PROBLEM
Filter the entries and keep only the lines where the string "STAGE" appears.

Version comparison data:

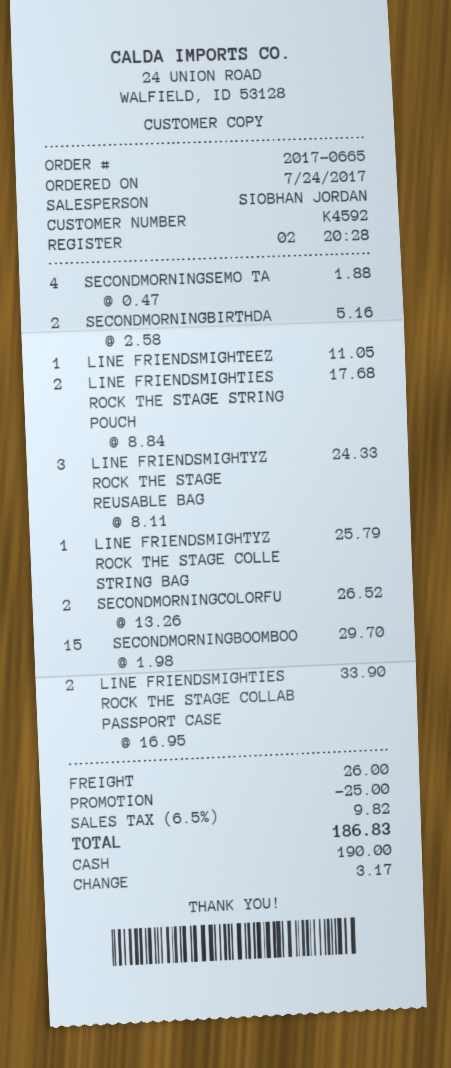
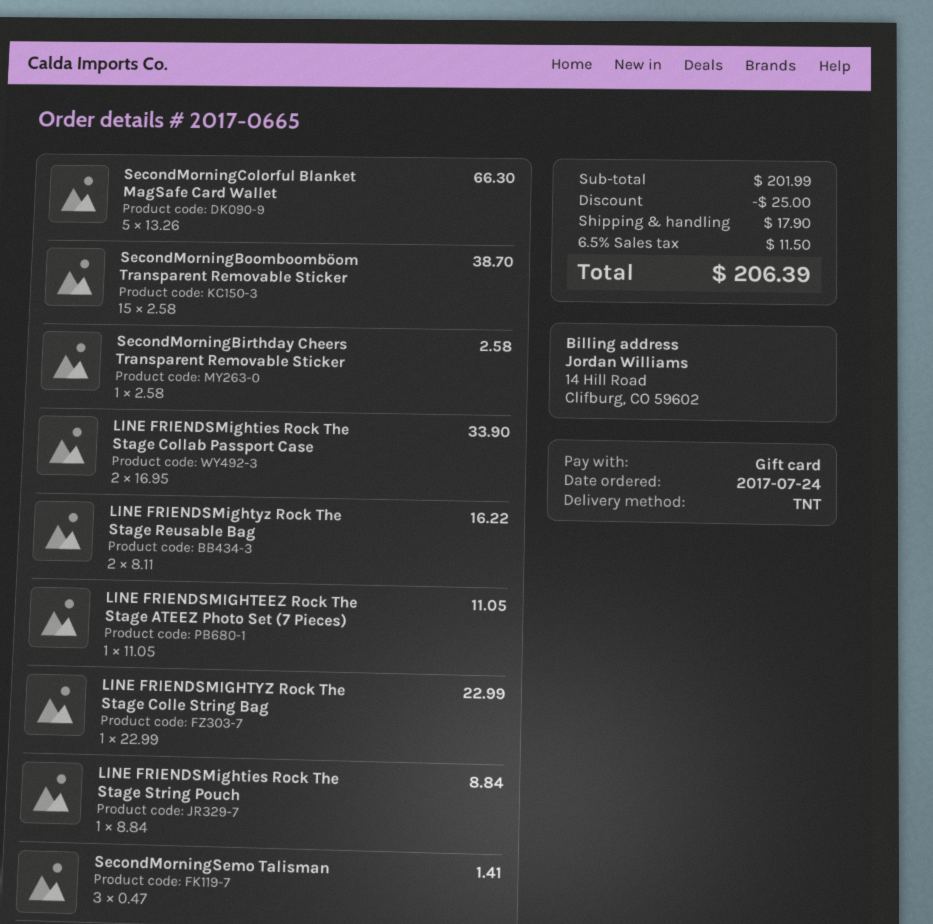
payment method: cash -> gift card
SECONDMORNINGSEMO TA: 4 x 0.47 = 1.88 -> 3 x 0.47 = 1.41
SECONDMORNINGBIRTHDA: 2 x 2.58 = 5.16 -> 1 x 2.58 = 2.58
LINE FRIENDSMIGHTIES ROCK THE STAGE STRING POUCH: 2 x 8.84 = 17.68 -> 1 x 8.84 = 8.84
LINE FRIENDSMIGHTYZ ROCK THE STAGE REUSABLE BAG: 3 x 8.11 = 24.33 -> 2 x 8.11 = 16.22
LINE FRIENDSMIGHTYZ ROCK THE STAGE COLLE STRING BAG: 1 x 25.79 = 25.79 -> 1 x 22.99 = 22.99
SECONDMORNINGCOLORFU: 2 x 13.26 = 26.52 -> 5 x 13.26 = 66.30
SECONDMORNINGBOOMBOO: 15 x 1.98 = 29.70 -> 15 x 2.58 = 38.70
shipping: 26.00 -> 17.90
tax: 6.5% = 9.82 -> 6.5% = 11.50
total: 186.83 -> 206.39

RESPONSE TO THIS TASK
LINE FRIENDSMIGHTIES ROCK THE STAGE STRING POUCH: 2 x 8.84 = 17.68 -> 1 x 8.84 = 8.84
LINE FRIENDSMIGHTYZ ROCK THE STAGE REUSABLE BAG: 3 x 8.11 = 24.33 -> 2 x 8.11 = 16.22
LINE FRIENDSMIGHTYZ ROCK THE STAGE COLLE STRING BAG: 1 x 25.79 = 25.79 -> 1 x 22.99 = 22.99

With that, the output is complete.